In the catholic church I learned that if I sinned God would not hear my prayers, and I had to repent on Sundays. Repenting on Sundays became the norm, and that had become very frustrating since I could never live up to be good enough for God, and that was so frustrating. While sitting in the chair, this short Asian man with glasses walked over to me and asked “Are you ok?” I said no I am not sir, and I began to tell him my story starting from my arrival in LA. I remember him praying for me and asking God to forgive me of my sins, I had done things with Razmig that I knew where wrong, in hopes of liking me.
After my encounter with the Asian man I went back to my hotel room feeling better. A few minutes later the phone rang, it was Mr. Kim “What are you doing?”, he asked “Nothing, how about you?”, I replied. “Well, I’m going to church”, he said “Church”, I replied, “Can you please take me with you”, “Sure I will be down stairs in 30 minutes he said”.
Like most Asians he was very punctual in 30 minutes he was downs stairs. We got in the car and drove off, again only silence. Once we got to the place, I remember thinking to myself “Is this the church?” It was this white old building which we entered through a back entrance.

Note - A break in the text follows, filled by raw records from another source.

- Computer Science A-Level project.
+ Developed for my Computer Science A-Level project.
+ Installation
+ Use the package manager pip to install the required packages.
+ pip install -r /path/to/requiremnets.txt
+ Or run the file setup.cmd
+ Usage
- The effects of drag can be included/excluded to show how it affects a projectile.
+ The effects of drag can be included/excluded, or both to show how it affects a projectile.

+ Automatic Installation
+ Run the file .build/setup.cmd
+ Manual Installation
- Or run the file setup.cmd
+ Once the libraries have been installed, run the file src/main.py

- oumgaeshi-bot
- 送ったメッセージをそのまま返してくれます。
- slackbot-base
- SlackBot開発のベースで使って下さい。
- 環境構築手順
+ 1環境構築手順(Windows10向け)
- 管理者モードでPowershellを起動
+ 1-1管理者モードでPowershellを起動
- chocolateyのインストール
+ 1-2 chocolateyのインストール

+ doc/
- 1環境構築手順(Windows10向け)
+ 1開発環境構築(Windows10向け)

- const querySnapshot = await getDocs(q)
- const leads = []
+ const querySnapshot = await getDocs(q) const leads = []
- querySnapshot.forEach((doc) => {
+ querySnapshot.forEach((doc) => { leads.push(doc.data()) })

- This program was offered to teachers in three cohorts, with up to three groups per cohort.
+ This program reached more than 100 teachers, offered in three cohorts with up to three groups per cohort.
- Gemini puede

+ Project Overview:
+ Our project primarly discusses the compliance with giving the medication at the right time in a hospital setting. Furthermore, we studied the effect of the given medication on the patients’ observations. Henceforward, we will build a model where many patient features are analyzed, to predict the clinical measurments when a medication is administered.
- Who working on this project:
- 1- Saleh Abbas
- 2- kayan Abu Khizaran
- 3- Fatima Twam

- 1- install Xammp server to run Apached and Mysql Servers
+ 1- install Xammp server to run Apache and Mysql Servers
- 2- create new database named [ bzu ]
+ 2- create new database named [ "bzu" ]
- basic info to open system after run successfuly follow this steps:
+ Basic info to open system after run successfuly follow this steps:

We walked and there where other Koreans sitting in chairs with there Bibles opened while one man speaking in Korean spoke at a podium.
The Asian women where weeping and there was a sense of peace through out the whole place. As I looked around, I said to myself, God I want the sensitivity that these people have towards your message and your teachings. I continued to go to this church for the next 6 months, watching in amazement how these people where so sensitive to the Lord’s word.
One day one of the youth Pastor’s called me into his room and said “Margot, would you like to pray to accept Jesus as your Lord Saviour?” I replied “Of course”. The next day I got to what had become my new job, working for Barbara Fields one of nations top fashion guru for teen clothing, and as I parked my car I looked up, and saw a huge sign on top of a building that read “Jesus Saves”.
On that day, I knew I had finally found what I had been looking for all these years. The Lord saved me from my current situation of constant unworthiness. The Asian man said to me “God came and became man in the form of Jesus Christ living the perfect life that you could not live,” what a relief I thought to myself, I am finally worthy through Jesus Christ. Jesus saved me from a life of destruction that I felt I was destined to live because of the marks in soul from my childhood experiences. I was finally freed!
I now had a sense of belonging, I belonged to my Creator and He began to work in me. He gave my transit here on earth a purpose, one that would be for His Everlasting Glory not just a temporary one.
Despite of what my current situation may look like now I know that it is all part of a transcendental plan, and that alone has changed me forever.
Not that I speak in respect of want: for I have learned, in whatsoever state I am, therewith to be content. I know both how to be abased, and I know how to abound: every where and in all things I am instructed both to be full and to be hungry, both to abound and to suffer need. I can do all things through Christ which strengtheneth me.